» Exercise
Within the listing below, filter for "heading" and copy every matching line.

» Raw data
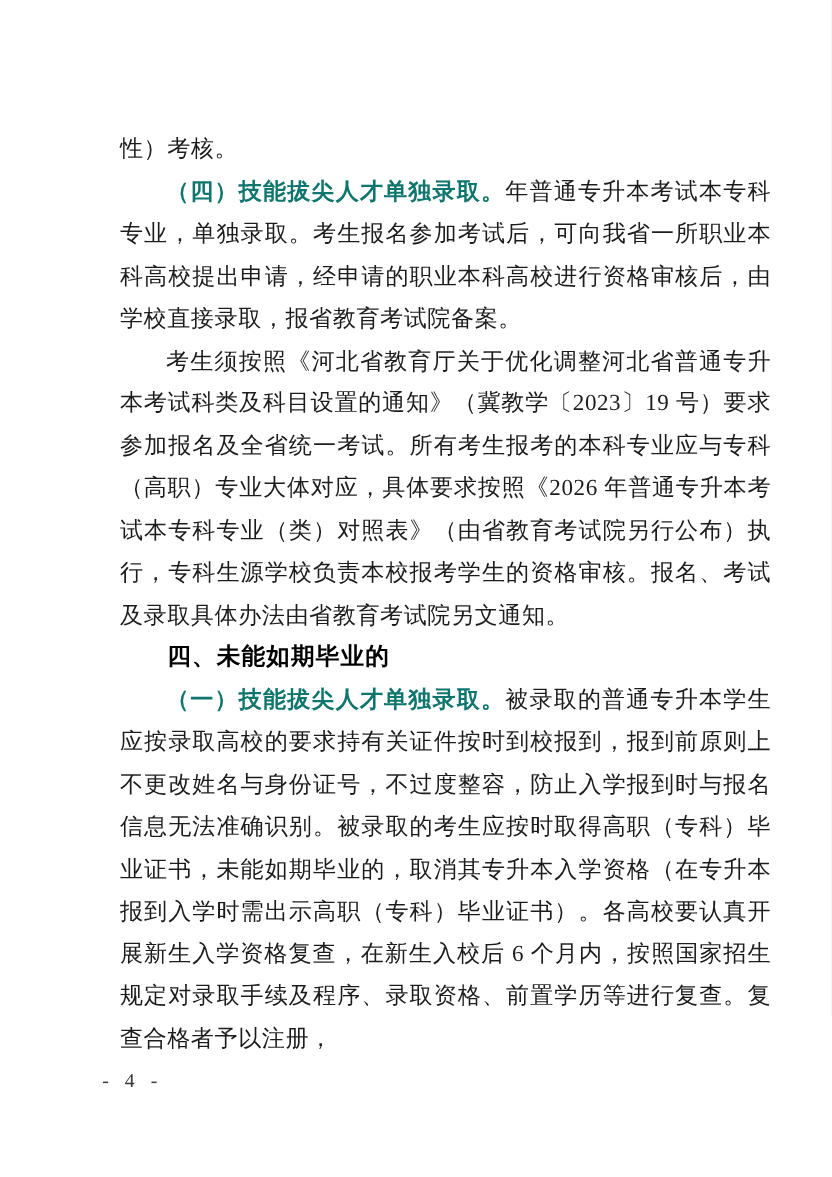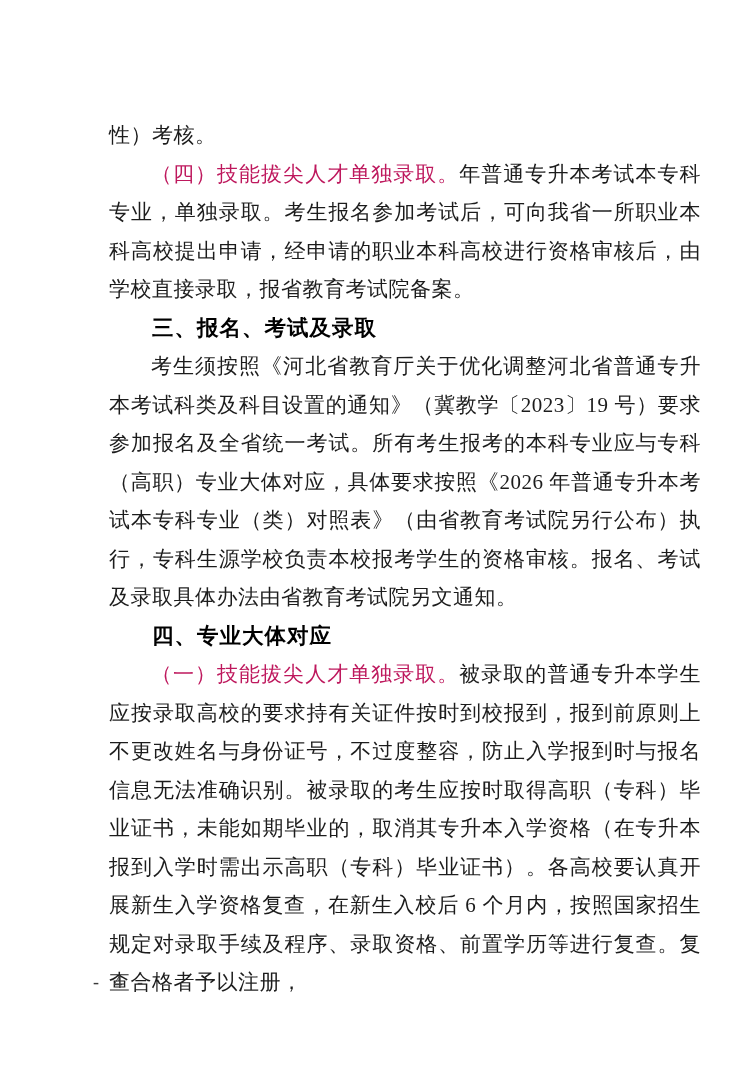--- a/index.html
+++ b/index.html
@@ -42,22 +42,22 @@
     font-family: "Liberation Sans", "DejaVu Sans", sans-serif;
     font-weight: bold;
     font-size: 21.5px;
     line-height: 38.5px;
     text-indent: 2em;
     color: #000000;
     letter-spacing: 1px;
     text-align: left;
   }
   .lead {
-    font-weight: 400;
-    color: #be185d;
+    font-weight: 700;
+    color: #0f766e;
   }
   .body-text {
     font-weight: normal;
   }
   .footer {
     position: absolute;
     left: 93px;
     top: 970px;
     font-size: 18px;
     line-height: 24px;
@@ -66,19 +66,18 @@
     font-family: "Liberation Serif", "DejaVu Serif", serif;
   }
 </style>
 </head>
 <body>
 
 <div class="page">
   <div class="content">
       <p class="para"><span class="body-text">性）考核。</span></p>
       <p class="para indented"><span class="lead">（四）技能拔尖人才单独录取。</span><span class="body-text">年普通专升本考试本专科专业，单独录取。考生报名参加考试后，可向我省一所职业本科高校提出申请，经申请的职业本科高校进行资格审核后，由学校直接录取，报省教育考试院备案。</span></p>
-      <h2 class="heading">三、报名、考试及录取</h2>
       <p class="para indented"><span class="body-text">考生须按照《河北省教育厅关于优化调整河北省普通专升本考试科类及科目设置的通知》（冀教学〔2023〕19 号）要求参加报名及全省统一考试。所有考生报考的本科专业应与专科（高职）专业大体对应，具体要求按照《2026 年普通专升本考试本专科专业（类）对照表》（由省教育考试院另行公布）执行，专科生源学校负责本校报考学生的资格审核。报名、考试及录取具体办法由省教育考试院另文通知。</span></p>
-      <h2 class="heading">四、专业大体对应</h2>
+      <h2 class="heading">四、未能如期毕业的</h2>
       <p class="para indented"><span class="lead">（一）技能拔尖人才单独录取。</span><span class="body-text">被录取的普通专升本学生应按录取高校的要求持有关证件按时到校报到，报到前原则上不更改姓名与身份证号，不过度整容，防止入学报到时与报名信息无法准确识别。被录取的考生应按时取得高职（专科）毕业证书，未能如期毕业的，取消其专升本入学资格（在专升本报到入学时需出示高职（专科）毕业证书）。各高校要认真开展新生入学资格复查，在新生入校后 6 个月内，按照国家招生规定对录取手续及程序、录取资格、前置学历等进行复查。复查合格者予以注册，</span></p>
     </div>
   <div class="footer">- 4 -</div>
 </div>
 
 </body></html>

» Task result
-      <h2 class="heading">三、报名、考试及录取</h2>
-      <h2 class="heading">四、专业大体对应</h2>
+      <h2 class="heading">四、未能如期毕业的</h2>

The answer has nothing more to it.